Each line of the data is to be output verbatim, with the images removed.

------------------------------------------------

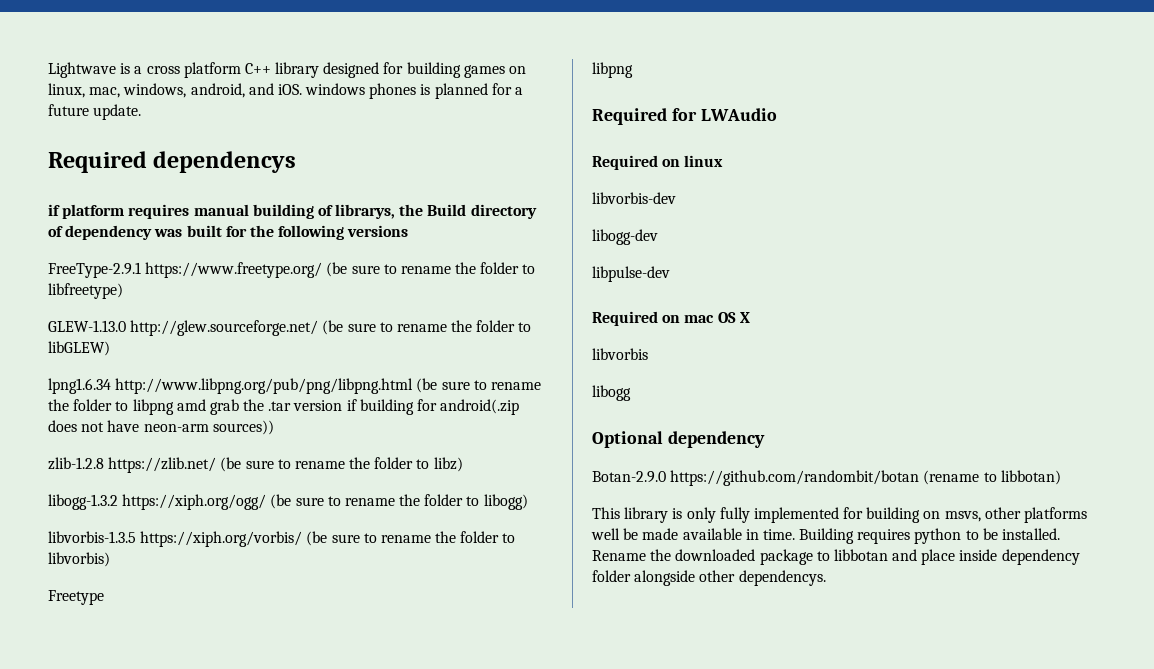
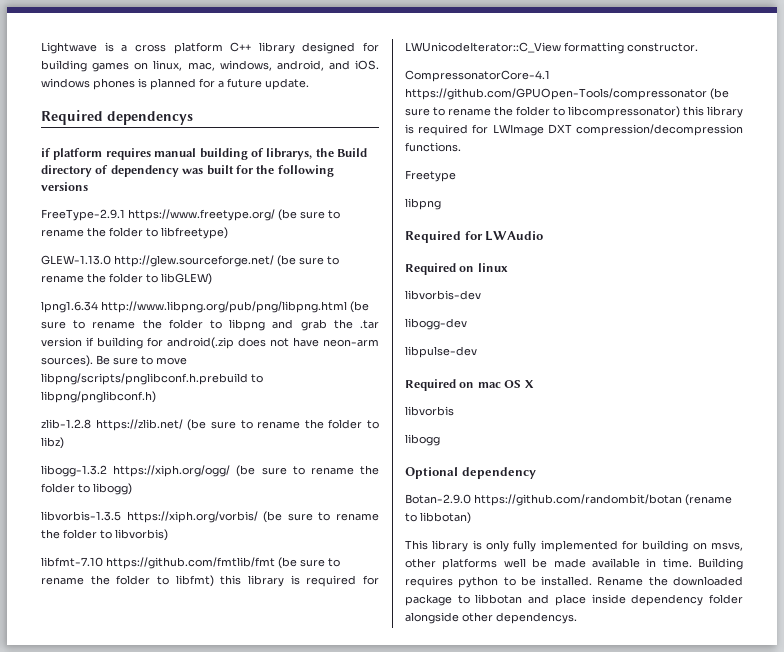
[176,399,206,411] amd -> [272,319,294,329] and
[212,420,274,435] sources)) -> [41,355,187,367] [41,373,263,385] [41,391,156,403] sources). Be sure to move libpng/scripts/pnglibconf.h.prebuild to libpng/pnglibconf.h)
(110, 559) none -> [41,557,340,569] [41,575,379,587] [405,42,698,54] [405,70,550,82] [405,88,729,100] [405,106,743,118] [405,124,743,136] [405,142,461,152] // libfmt-7.10 https://github.com/fmtlib/fmt (be sure to rename the folder to libfmt) this library is required for LWUnicodeIterator::C_View formatting constructor. // CompressonatorCore-4.1 https://github.com/GPUOpen-Tools/compressonator (be sure to rename the folder to libcompressonator) this library is required for LWImage DXT compression/decompression functions.

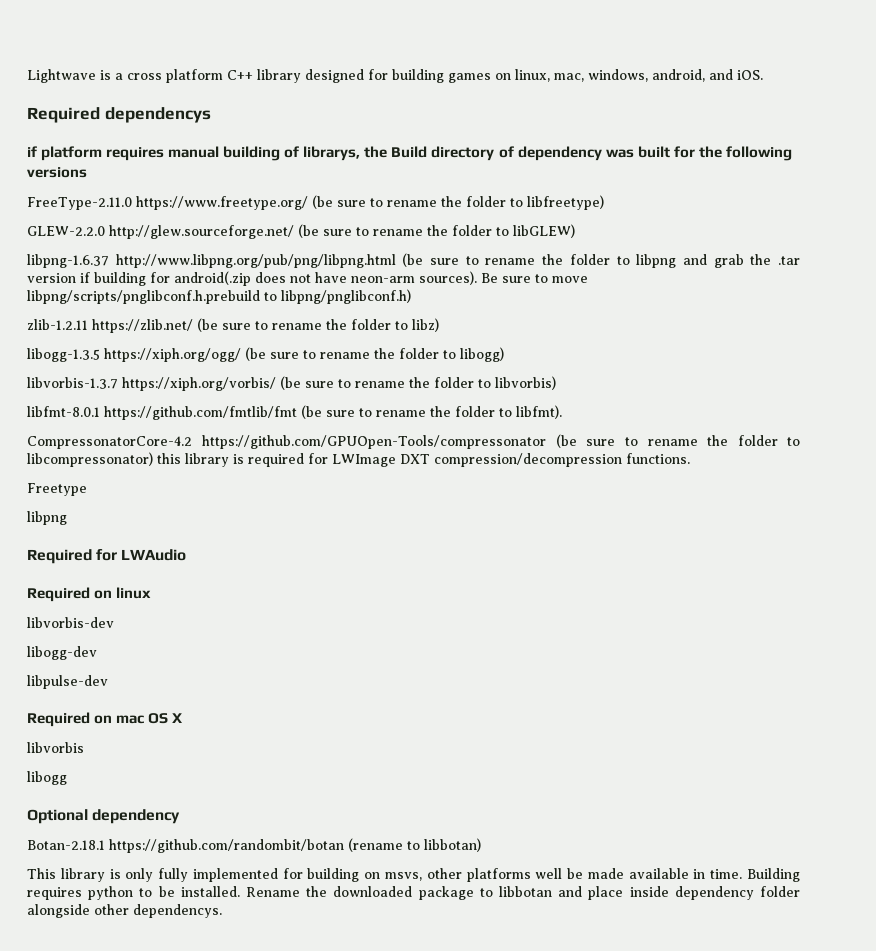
[41,78,309,90] windows phones is planned for a future update. -> (763, 75) none
[41,209,125,221] FreeType-2.9.1 -> [27,197,132,210] FreeType-2.11.0
[41,255,111,265] GLEW-1.13.0 -> [27,226,105,236] GLEW-2.2.0
[41,301,98,313] lpng1.6.34 -> [27,254,109,268] libpng-1.6.37
[41,419,91,429] zlib-1.2.8 -> [27,319,88,330] zlib-1.2.11
[41,465,107,477] libogg-1.3.2 -> [27,348,100,362] libogg-1.3.5
[41,511,121,521] libvorbis-1.3.5 -> [27,377,118,389] libvorbis-1.3.7
[41,557,103,567] libfmt-7.10 -> [27,406,100,417] libfmt-8.0.1
[175,575,379,587] [405,42,698,54] [405,70,550,82] libfmt) this library is required for LWUnicodeIterator::C_View formatting constructor. // CompressonatorCore-4.1 -> [516,405,562,419] [27,436,192,449] libfmt). // CompressonatorCore-4.2
[405,494,471,504] Botan-2.9.0 -> [27,840,105,850] Botan-2.18.1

------------------------------------------------

Answer to this task>
[176,399,206,411] amd -> [272,319,294,329] and
[212,420,274,435] sources)) -> [41,355,187,367] [41,373,263,385] [41,391,156,403] sources). Be sure to move libpng/scripts/pnglibconf.h.prebuild to libpng/pnglibconf.h)
(110, 559) none -> [41,557,340,569] [41,575,379,587] [405,42,698,54] [405,70,550,82] [405,88,729,100] [405,106,743,118] [405,124,743,136] [405,142,461,152] // libfmt-7.10 https://github.com/fmtlib/fmt (be sure to rename the folder to libfmt) this library is required for LWUnicodeIterator::C_View formatting constructor. // CompressonatorCore-4.1 https://github.com/GPUOpen-Tools/compressonator (be sure to rename the folder to libcompressonator) this library is required for LWImage DXT compression/decompression functions.

[41,78,309,90] windows phones is planned for a future update. -> (763, 75) none
[41,209,125,221] FreeType-2.9.1 -> [27,197,132,210] FreeType-2.11.0
[41,255,111,265] GLEW-1.13.0 -> [27,226,105,236] GLEW-2.2.0
[41,301,98,313] lpng1.6.34 -> [27,254,109,268] libpng-1.6.37
[41,419,91,429] zlib-1.2.8 -> [27,319,88,330] zlib-1.2.11
[41,465,107,477] libogg-1.3.2 -> [27,348,100,362] libogg-1.3.5
[41,511,121,521] libvorbis-1.3.5 -> [27,377,118,389] libvorbis-1.3.7
[41,557,103,567] libfmt-7.10 -> [27,406,100,417] libfmt-8.0.1
[175,575,379,587] [405,42,698,54] [405,70,550,82] libfmt) this library is required for LWUnicodeIterator::C_View formatting constructor. // CompressonatorCore-4.1 -> [516,405,562,419] [27,436,192,449] libfmt). // CompressonatorCore-4.2
[405,494,471,504] Botan-2.9.0 -> [27,840,105,850] Botan-2.18.1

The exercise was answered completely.